(Itemized modification records)
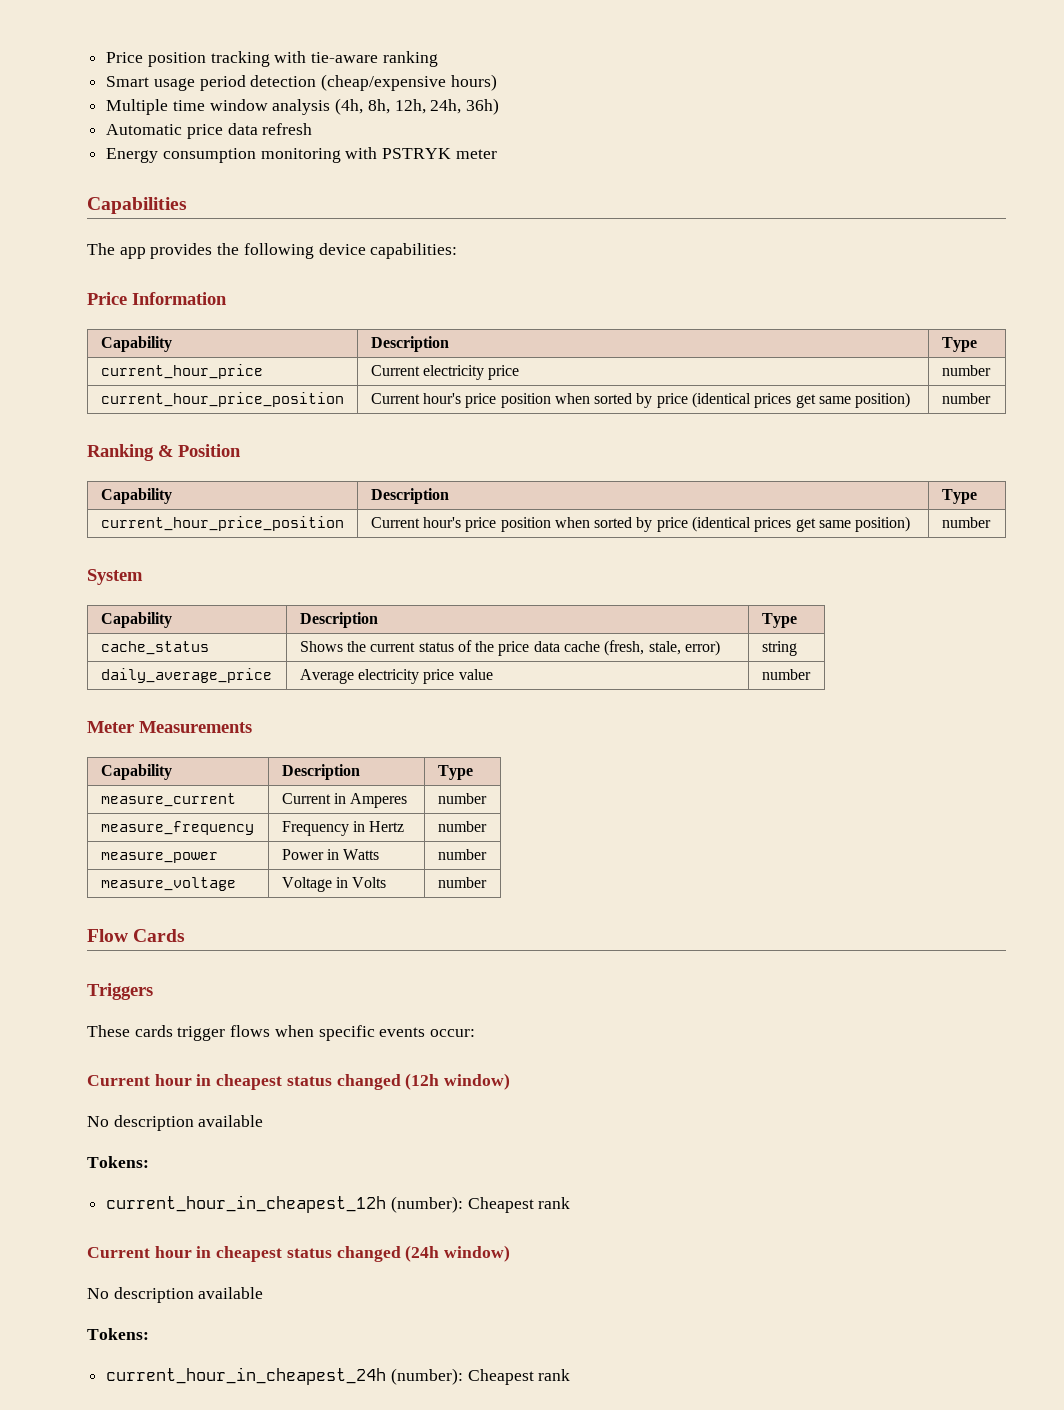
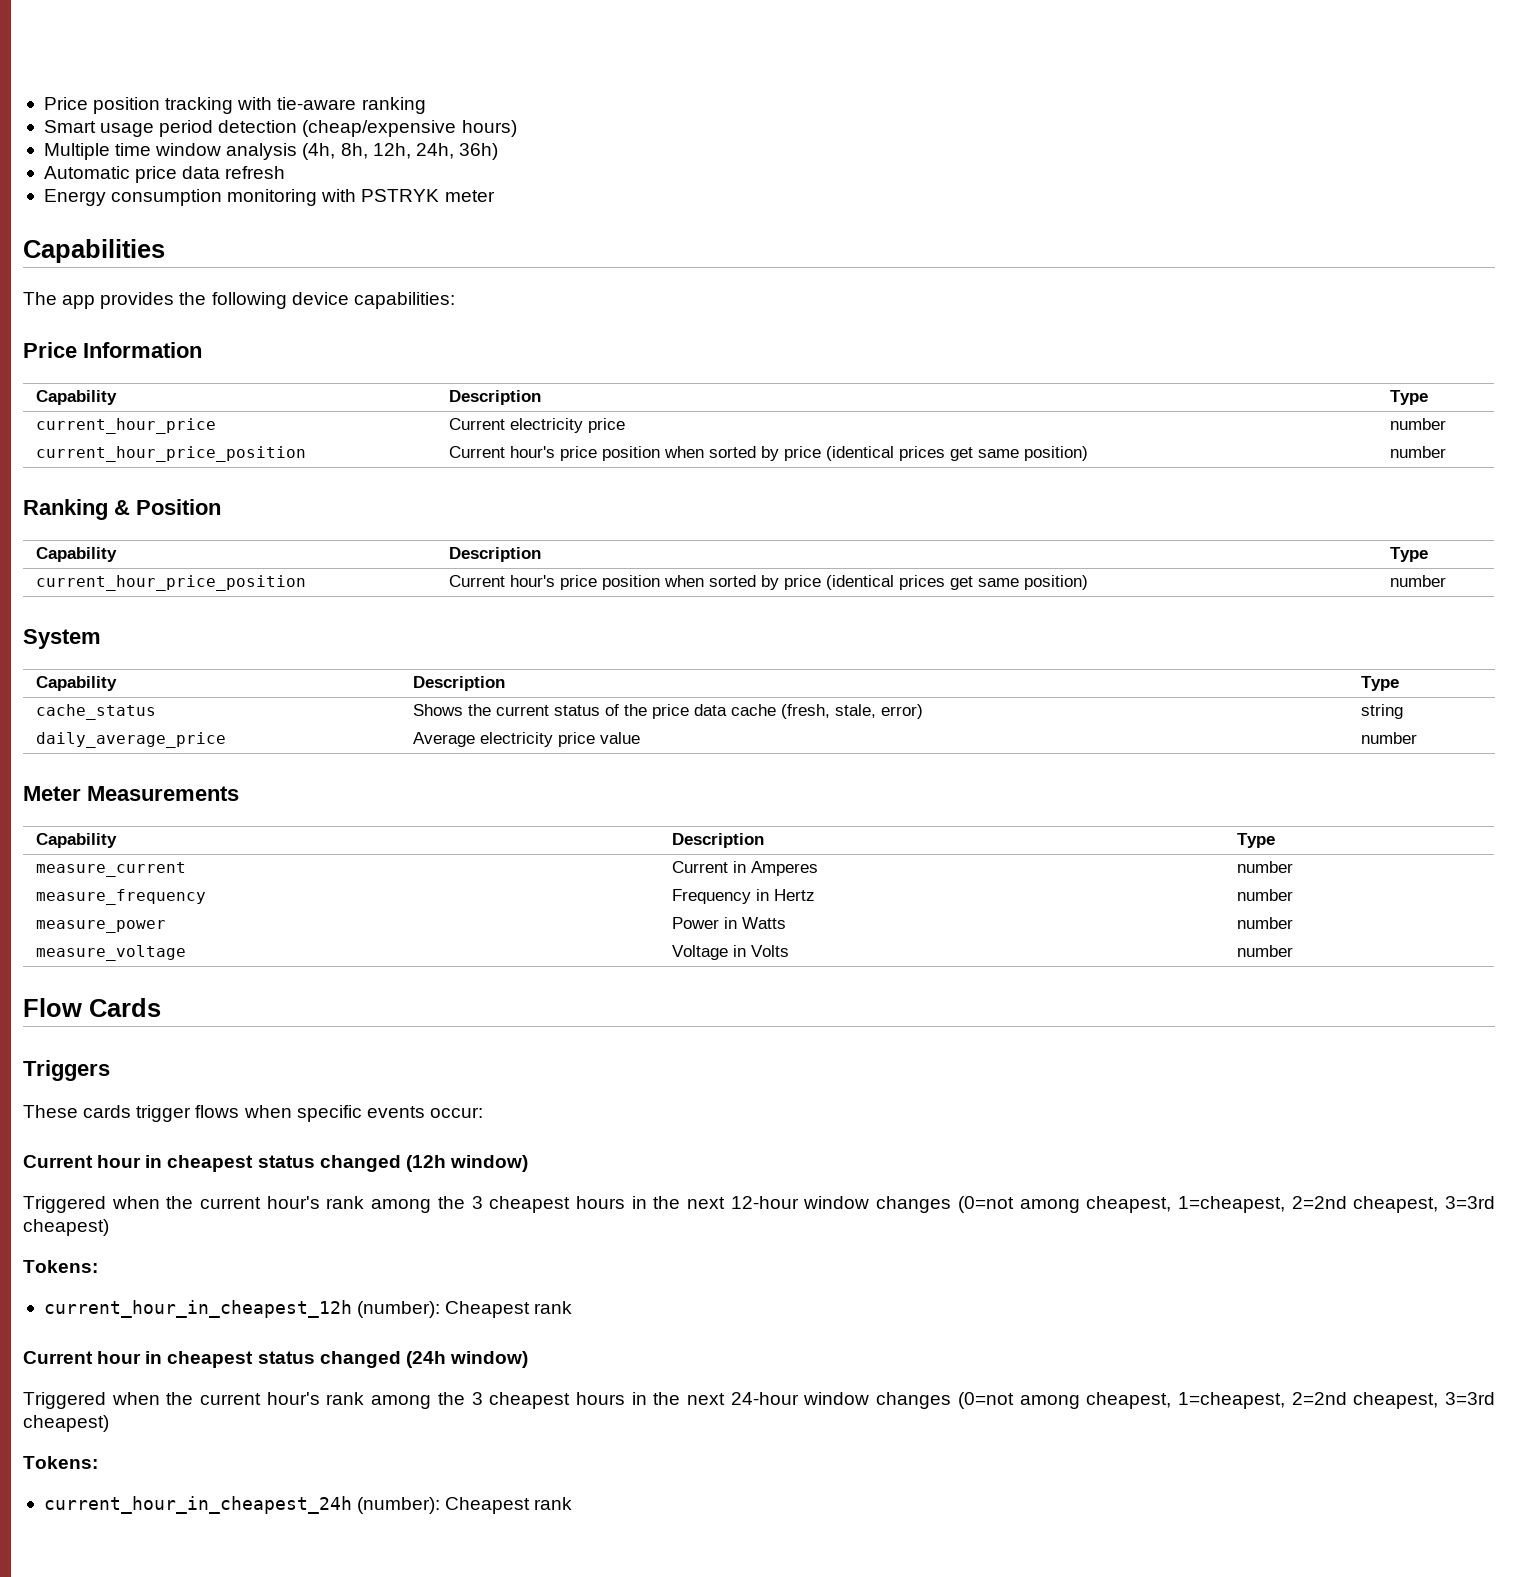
  Current hour in cheapest status changed (12h window)
- No description available
+ Triggered when the current hour's rank among the 3 cheapest hours in the next 12-hour window changes (0=not among cheapest, 1=cheapest, 2=2nd cheapest, 3=3rd cheapest)
  Current hour in cheapest status changed (24h window)
- No description available
+ Triggered when the current hour's rank among the 3 cheapest hours in the next 24-hour window changes (0=not among cheapest, 1=cheapest, 2=2nd cheapest, 3=3rd cheapest)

BRIEF:
Although the records above contain pictures, output every line exactly and leave the pictures out.

COMPLETED EXERCISE:
  Current hour in cheapest status changed (12h window)
- No description available
+ Triggered when the current hour's rank among the 3 cheapest hours in the next 12-hour window changes (0=not among cheapest, 1=cheapest, 2=2nd cheapest, 3=3rd cheapest)
  Current hour in cheapest status changed (24h window)
- No description available
+ Triggered when the current hour's rank among the 3 cheapest hours in the next 24-hour window changes (0=not among cheapest, 1=cheapest, 2=2nd cheapest, 3=3rd cheapest)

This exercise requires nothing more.